How China’s oil import is shifting away from Africa 

Over the past decades, China has transformed its economy into Africa’s largest bilateral trade partner with trade volumes reaching an all-time high of $282 billion in 2023.

The trade between China and its African partners ranges from the importation and exportation of raw materials, oil, and other unprocessed products. It has been reported that the bilateral trade between China and its African partners has created an imbalance, as China exports more than $173 billion and imports a little over $100 billion.

Thus, China is shifting its trade focus, particularly in oil from Africa to the Gulf countries. 

China's crude oil imports from Africa are declining as the nation increasingly sources oil from more stable producers in the Gulf Cooperation Council countries, Russia, and other Asian nations. In 2023, the value of crude oil imports from Russia and several Asian producers surged compared to pre-pandemic levels in 2019, with dramatic increases noted in imports from the UAE (254 percent), Malaysia (408 percent), Kazakhstan (214 percent), and Kuwait (41 percent).

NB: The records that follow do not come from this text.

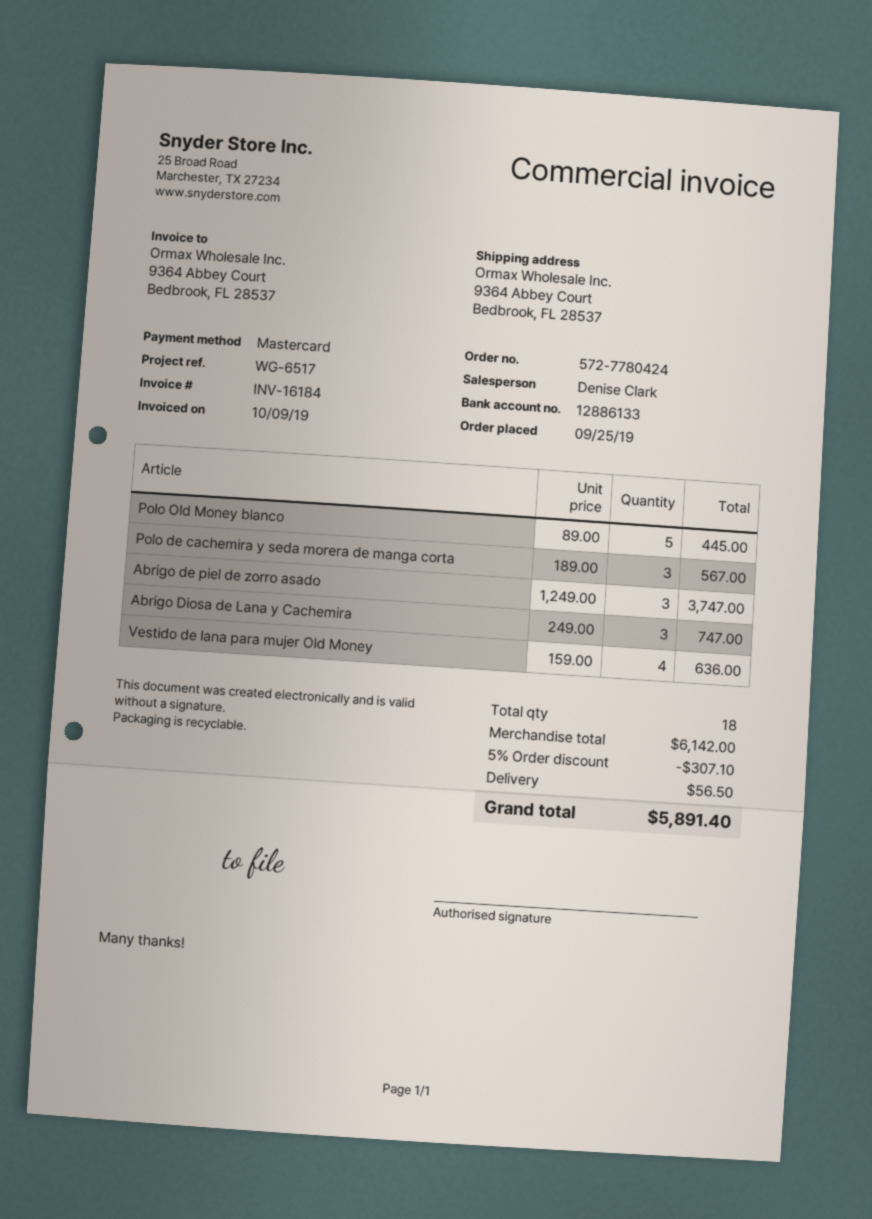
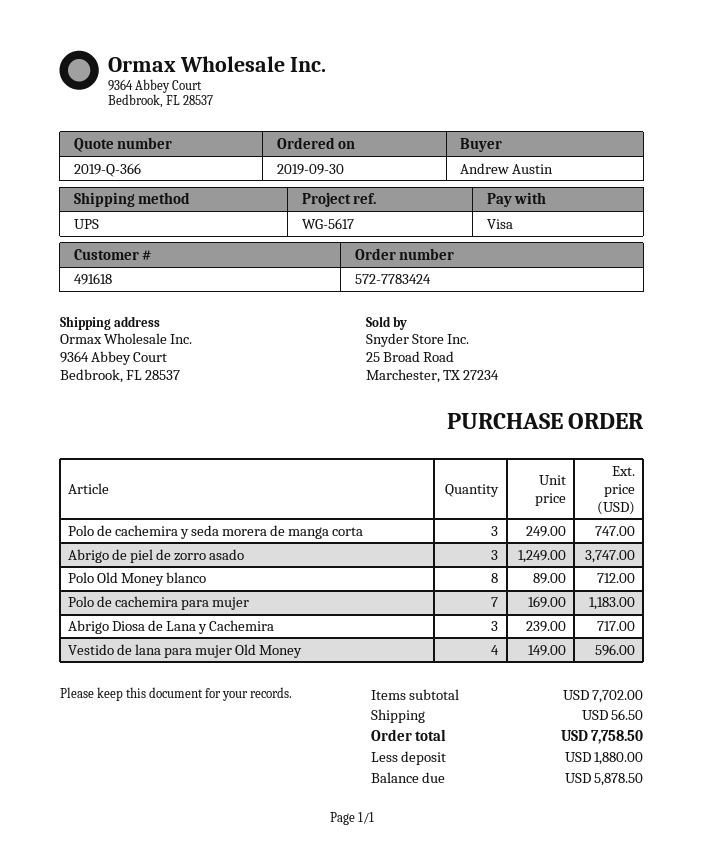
order number: 572-7780424 -> 572-7783424
order date: 2019-09-25 -> 2019-09-30
reference: WG-6517 -> WG-5617
payment method: Mastercard -> Visa
Polo Old Money blanco: 5 x 89.00 = 445.00 -> 8 x 89.00 = 712.00
Polo de cachemira y seda morera de manga corta: 3 x 189.00 = 567.00 -> 3 x 249.00 = 747.00
Abrigo Diosa de Lana y Cachemira: 3 x 249.00 = 747.00 -> 3 x 239.00 = 717.00
Vestido de lana para mujer Old Money: 4 x 159.00 = 636.00 -> 4 x 149.00 = 596.00
Polo de cachemira para mujer: none -> 7 x 169.00 = 1183.00
subtotal: 6142.00 -> 7702.00
discount: 5% = 307.10 -> none
total: 5891.40 -> 7758.50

Meanwhile, China’s reliance on African oil is diminishing. With the exception of Chad, which saw a 78-percent increase in oil exports to China between 2019 and 2023, most major African oil producers have experienced significant declines in trade with China.  

Angola, once the world’s second-largest oil exporter to China in 2010, dropped to eighth place by 2023. Other African nations, including South Sudan, Sudan, and Nigeria, have also seen their oil exports to China plummet by 77 percent, 67 percent, and 61 percent, respectively.